====== Record set
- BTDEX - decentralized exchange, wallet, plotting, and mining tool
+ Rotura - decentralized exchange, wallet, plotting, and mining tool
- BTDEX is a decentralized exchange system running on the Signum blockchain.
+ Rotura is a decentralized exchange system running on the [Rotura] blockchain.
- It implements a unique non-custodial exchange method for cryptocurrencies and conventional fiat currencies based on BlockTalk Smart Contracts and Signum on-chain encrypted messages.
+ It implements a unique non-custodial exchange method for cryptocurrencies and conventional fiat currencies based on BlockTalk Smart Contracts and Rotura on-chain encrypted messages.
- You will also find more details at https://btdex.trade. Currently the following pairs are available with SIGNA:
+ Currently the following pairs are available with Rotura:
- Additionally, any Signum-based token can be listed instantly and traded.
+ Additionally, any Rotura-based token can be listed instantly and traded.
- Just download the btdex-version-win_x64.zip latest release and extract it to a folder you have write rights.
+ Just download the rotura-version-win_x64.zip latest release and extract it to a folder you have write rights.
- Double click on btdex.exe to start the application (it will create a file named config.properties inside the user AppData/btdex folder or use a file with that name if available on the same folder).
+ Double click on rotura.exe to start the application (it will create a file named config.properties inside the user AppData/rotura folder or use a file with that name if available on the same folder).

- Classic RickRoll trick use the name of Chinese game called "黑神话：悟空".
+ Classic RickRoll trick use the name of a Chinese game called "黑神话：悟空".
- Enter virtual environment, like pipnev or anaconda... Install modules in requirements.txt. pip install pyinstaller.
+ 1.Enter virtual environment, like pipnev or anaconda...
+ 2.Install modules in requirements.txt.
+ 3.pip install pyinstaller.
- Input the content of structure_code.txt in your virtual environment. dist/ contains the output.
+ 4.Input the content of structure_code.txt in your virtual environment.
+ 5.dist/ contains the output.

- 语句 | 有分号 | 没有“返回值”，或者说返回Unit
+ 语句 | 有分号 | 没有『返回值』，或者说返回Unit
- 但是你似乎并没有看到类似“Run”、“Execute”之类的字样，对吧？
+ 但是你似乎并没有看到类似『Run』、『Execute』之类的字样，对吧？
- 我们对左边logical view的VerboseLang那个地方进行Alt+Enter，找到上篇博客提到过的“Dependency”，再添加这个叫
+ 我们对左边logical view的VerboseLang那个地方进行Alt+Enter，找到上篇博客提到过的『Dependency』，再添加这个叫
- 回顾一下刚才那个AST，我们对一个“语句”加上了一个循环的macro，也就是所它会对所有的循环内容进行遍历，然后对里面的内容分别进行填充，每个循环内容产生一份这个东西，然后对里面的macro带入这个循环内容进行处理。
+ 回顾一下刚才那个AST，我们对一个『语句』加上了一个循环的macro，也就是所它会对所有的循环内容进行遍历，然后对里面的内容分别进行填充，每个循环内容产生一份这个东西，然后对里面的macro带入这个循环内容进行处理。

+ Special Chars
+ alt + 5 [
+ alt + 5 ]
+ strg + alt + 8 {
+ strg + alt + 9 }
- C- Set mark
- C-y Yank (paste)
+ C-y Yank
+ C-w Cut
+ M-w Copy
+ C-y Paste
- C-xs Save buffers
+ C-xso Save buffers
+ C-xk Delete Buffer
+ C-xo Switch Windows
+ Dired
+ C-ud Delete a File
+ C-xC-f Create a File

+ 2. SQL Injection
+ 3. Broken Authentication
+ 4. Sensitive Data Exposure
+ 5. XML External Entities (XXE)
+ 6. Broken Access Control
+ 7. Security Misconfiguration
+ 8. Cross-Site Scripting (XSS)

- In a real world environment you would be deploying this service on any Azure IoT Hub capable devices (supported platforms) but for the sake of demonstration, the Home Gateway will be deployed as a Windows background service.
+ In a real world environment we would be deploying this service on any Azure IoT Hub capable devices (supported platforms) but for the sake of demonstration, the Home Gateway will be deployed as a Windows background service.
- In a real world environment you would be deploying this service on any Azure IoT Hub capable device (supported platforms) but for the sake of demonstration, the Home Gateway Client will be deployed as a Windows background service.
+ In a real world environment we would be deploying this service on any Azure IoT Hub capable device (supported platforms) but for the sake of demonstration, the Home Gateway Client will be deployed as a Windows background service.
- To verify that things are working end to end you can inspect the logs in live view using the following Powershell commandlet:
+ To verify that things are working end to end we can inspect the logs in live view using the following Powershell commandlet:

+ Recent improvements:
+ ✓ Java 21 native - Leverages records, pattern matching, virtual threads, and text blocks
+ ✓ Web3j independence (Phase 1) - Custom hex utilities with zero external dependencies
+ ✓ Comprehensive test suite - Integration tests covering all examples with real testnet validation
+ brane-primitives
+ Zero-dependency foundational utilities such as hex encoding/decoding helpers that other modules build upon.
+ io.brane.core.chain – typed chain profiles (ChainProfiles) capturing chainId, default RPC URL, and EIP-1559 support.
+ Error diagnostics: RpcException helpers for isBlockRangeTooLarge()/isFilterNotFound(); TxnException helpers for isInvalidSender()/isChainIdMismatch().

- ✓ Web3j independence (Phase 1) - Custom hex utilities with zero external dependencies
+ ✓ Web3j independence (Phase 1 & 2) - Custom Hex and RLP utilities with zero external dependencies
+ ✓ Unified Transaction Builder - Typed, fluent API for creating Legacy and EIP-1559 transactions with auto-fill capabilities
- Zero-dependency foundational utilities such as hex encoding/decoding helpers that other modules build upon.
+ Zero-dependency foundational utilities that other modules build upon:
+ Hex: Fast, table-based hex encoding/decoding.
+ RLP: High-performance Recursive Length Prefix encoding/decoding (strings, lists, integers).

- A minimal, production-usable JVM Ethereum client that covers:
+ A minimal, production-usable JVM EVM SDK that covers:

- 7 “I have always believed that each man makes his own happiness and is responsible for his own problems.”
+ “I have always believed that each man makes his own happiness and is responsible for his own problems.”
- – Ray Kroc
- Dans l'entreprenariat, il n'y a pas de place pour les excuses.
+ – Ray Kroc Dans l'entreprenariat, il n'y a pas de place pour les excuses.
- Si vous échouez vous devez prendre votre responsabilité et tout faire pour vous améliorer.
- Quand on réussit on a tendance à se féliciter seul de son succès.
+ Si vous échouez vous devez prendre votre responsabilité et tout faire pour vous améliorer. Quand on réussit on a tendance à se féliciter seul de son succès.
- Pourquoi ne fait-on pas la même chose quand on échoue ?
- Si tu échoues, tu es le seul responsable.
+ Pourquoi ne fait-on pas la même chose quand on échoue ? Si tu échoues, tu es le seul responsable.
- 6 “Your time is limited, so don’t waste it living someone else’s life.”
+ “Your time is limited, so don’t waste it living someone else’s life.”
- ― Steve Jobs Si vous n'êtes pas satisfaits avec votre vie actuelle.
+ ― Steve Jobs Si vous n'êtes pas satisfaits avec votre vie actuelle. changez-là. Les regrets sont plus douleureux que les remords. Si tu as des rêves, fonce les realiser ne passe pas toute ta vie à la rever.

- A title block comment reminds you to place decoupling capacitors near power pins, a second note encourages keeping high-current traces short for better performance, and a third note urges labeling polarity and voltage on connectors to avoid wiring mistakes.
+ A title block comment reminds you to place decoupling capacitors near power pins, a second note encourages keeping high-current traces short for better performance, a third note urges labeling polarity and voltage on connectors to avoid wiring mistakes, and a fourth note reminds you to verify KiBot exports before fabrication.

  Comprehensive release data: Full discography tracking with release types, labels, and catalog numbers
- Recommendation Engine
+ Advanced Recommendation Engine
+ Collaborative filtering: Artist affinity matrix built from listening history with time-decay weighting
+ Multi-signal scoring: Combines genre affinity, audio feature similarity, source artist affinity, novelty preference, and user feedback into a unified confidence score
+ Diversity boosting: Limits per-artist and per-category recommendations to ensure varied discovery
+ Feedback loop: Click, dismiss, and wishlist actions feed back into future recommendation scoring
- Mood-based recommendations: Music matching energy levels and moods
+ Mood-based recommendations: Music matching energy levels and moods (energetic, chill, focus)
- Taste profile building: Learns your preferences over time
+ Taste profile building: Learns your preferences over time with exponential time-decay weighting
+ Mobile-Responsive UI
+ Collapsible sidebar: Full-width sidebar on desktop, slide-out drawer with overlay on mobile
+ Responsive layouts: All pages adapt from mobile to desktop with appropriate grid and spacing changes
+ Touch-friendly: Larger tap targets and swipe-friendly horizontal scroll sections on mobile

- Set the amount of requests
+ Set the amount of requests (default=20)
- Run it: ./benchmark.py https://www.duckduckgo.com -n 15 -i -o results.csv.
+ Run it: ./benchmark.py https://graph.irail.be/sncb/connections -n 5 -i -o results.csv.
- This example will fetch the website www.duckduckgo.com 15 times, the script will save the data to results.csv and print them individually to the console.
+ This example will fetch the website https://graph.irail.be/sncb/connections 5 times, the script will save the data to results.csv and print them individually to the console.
============
• [Task to carry out]:
Take the lines above from the one containing "有分号 | 没有『返回值』，或者说返回Unit" down to the one containing "and text blocks", and transcribe them exactly, both ends included.

• [Problem solution]:
+ 语句 | 有分号 | 没有『返回值』，或者说返回Unit
- 但是你似乎并没有看到类似“Run”、“Execute”之类的字样，对吧？
+ 但是你似乎并没有看到类似『Run』、『Execute』之类的字样，对吧？
- 我们对左边logical view的VerboseLang那个地方进行Alt+Enter，找到上篇博客提到过的“Dependency”，再添加这个叫
+ 我们对左边logical view的VerboseLang那个地方进行Alt+Enter，找到上篇博客提到过的『Dependency』，再添加这个叫
- 回顾一下刚才那个AST，我们对一个“语句”加上了一个循环的macro，也就是所它会对所有的循环内容进行遍历，然后对里面的内容分别进行填充，每个循环内容产生一份这个东西，然后对里面的macro带入这个循环内容进行处理。
+ 回顾一下刚才那个AST，我们对一个『语句』加上了一个循环的macro，也就是所它会对所有的循环内容进行遍历，然后对里面的内容分别进行填充，每个循环内容产生一份这个东西，然后对里面的macro带入这个循环内容进行处理。

+ Special Chars
+ alt + 5 [
+ alt + 5 ]
+ strg + alt + 8 {
+ strg + alt + 9 }
- C- Set mark
- C-y Yank (paste)
+ C-y Yank
+ C-w Cut
+ M-w Copy
+ C-y Paste
- C-xs Save buffers
+ C-xso Save buffers
+ C-xk Delete Buffer
+ C-xo Switch Windows
+ Dired
+ C-ud Delete a File
+ C-xC-f Create a File

+ 2. SQL Injection
+ 3. Broken Authentication
+ 4. Sensitive Data Exposure
+ 5. XML External Entities (XXE)
+ 6. Broken Access Control
+ 7. Security Misconfiguration
+ 8. Cross-Site Scripting (XSS)

- In a real world environment you would be deploying this service on any Azure IoT Hub capable devices (supported platforms) but for the sake of demonstration, the Home Gateway will be deployed as a Windows background service.
+ In a real world environment we would be deploying this service on any Azure IoT Hub capable devices (supported platforms) but for the sake of demonstration, the Home Gateway will be deployed as a Windows background service.
- In a real world environment you would be deploying this service on any Azure IoT Hub capable device (supported platforms) but for the sake of demonstration, the Home Gateway Client will be deployed as a Windows background service.
+ In a real world environment we would be deploying this service on any Azure IoT Hub capable device (supported platforms) but for the sake of demonstration, the Home Gateway Client will be deployed as a Windows background service.
- To verify that things are working end to end you can inspect the logs in live view using the following Powershell commandlet:
+ To verify that things are working end to end we can inspect the logs in live view using the following Powershell commandlet:

+ Recent improvements:
+ ✓ Java 21 native - Leverages records, pattern matching, virtual threads, and text blocks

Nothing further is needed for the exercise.